The National Student Financial Aid Scheme (NSFAS) is ready to fund all qualifying higher education students, this is according to Higher Education, Science and Innovation Minister Blade Nzimande.
Nzimande on Tuesday was addressing the media on his department’s state of readiness for the 2022 academic year.
“I am happy to report that we will be able to fund all qualifying students on the DHET bursary scheme who have been admitted for funded programmes at public TVET colleges and universities in 2022. Further details will be provided by NSFAS including the appeals process.”
According to Nzimande NSFAS received 906,429 applications during the 2022 Application period, of which 85 percent have not studied at a public university before. In comparison to the number of applications received over the last three years, there is a sharp increase in the demand for NSFAS bursaries this year.
He also raised concerns about students who continue to defraud NSFAS by submitting false information.
“According to the analysis performed to a cohort of 2021 students, NSFAS has established that 38,744 continuing students in TVET colleges and universities continue to be funded even though they have realised substantial improvement in household income over the funded period. Of these, 32,654 have a household income that exceeds R400,000.
“Our analysis further shows that 7,081 of these students have a household income that exceeds R1,000,000 and 632 students have a household income that exceeds R2,000,000.
“These students will be defunded. However, NSFAS must lodge criminal charges of fraud in such instances, though the affected students may at the same time be afforded the opportunity to lodge an appeal.”
Nzimande also touched on the issue of vaccination. He encouraged all the students and staff in the higher education and training community to get vaccinated.
“As we move towards full contact learning and teaching and on-campus activities, and full return to residences, it is necessary to ensure that staff and students have access to safe campus environments, which is greatly assisted by a high level of the population being vaccinated.”
This comes after several universities approved mandatory vaccination policies that will be put into effect at the start of the 2022 academic year. However, this decision has been met with reluctance by student organisations who argue that students should not be forced to vaccinate.
They argue that it should be the student’s choice to vaccinate, and that students should be consulted in the process.

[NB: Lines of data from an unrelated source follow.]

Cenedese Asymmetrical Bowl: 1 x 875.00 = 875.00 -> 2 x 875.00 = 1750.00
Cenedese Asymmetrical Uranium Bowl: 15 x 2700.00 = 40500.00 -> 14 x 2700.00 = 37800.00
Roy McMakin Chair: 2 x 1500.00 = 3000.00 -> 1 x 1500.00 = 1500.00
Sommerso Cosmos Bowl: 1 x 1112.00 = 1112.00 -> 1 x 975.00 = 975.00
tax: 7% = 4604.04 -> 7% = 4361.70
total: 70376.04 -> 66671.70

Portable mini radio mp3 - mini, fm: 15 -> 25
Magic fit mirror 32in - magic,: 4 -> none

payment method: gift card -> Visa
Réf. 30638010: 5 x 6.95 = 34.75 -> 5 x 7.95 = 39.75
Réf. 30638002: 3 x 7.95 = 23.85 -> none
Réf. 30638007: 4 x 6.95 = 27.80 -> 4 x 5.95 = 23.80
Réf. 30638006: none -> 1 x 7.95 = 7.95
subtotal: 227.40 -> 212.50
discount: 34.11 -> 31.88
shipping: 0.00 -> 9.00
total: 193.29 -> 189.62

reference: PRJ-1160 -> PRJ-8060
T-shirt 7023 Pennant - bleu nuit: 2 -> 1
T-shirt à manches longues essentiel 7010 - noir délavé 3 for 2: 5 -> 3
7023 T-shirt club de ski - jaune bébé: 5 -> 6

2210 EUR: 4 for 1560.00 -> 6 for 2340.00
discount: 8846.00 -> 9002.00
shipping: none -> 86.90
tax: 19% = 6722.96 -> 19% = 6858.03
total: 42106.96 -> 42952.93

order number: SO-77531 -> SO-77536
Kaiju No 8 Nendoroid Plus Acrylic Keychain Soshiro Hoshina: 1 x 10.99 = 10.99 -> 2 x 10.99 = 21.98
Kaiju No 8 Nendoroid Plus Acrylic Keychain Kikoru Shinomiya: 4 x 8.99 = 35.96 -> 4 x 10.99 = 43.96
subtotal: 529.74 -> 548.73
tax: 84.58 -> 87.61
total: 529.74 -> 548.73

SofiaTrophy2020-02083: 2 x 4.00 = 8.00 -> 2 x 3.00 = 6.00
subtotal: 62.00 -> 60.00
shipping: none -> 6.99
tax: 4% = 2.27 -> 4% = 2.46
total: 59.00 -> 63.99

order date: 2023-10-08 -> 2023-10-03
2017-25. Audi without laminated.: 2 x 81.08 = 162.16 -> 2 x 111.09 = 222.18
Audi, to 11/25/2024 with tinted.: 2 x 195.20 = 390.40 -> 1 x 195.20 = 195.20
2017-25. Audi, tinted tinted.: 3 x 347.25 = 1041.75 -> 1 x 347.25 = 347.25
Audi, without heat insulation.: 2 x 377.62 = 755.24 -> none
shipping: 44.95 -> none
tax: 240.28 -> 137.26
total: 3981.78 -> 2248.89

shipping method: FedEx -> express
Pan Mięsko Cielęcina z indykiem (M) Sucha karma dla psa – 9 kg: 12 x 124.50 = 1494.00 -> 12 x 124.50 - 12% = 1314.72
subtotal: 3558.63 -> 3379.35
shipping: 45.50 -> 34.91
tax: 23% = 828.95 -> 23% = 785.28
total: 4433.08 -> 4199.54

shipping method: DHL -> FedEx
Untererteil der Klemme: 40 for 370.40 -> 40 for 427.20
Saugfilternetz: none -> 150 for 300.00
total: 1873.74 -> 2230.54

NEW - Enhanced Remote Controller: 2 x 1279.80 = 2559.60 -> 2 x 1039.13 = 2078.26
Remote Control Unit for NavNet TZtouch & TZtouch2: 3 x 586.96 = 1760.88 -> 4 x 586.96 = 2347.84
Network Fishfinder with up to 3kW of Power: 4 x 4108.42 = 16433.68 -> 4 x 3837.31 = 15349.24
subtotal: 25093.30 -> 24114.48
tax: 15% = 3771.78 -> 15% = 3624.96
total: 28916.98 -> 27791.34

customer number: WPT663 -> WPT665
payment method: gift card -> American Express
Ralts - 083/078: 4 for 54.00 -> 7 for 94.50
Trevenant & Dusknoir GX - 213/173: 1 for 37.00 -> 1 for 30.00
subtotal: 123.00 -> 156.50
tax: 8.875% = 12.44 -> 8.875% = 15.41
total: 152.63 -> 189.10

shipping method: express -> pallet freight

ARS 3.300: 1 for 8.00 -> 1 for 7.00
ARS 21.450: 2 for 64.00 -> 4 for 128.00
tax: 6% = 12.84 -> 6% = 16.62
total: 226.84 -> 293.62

Nzimade said that the process of consultation on the issue of vaccine mandates led by the Deputy President David Mabuza is under way.
“Currently, Higher Health, our implementing agency that is guiding institutions on the management of the pandemic, is consulting scientific experts in drawing up guidelines that institutions can follow in determining various matters around vaccination.
“Whilst we are awaiting the finalisation of these guidelines in relation to vaccine mandates and the management of the academic year, which I intend to prioritise urgently, I urge all institutions to ensure that the policies and procedures they put in place have been widely consulted upon,” Nzimande said.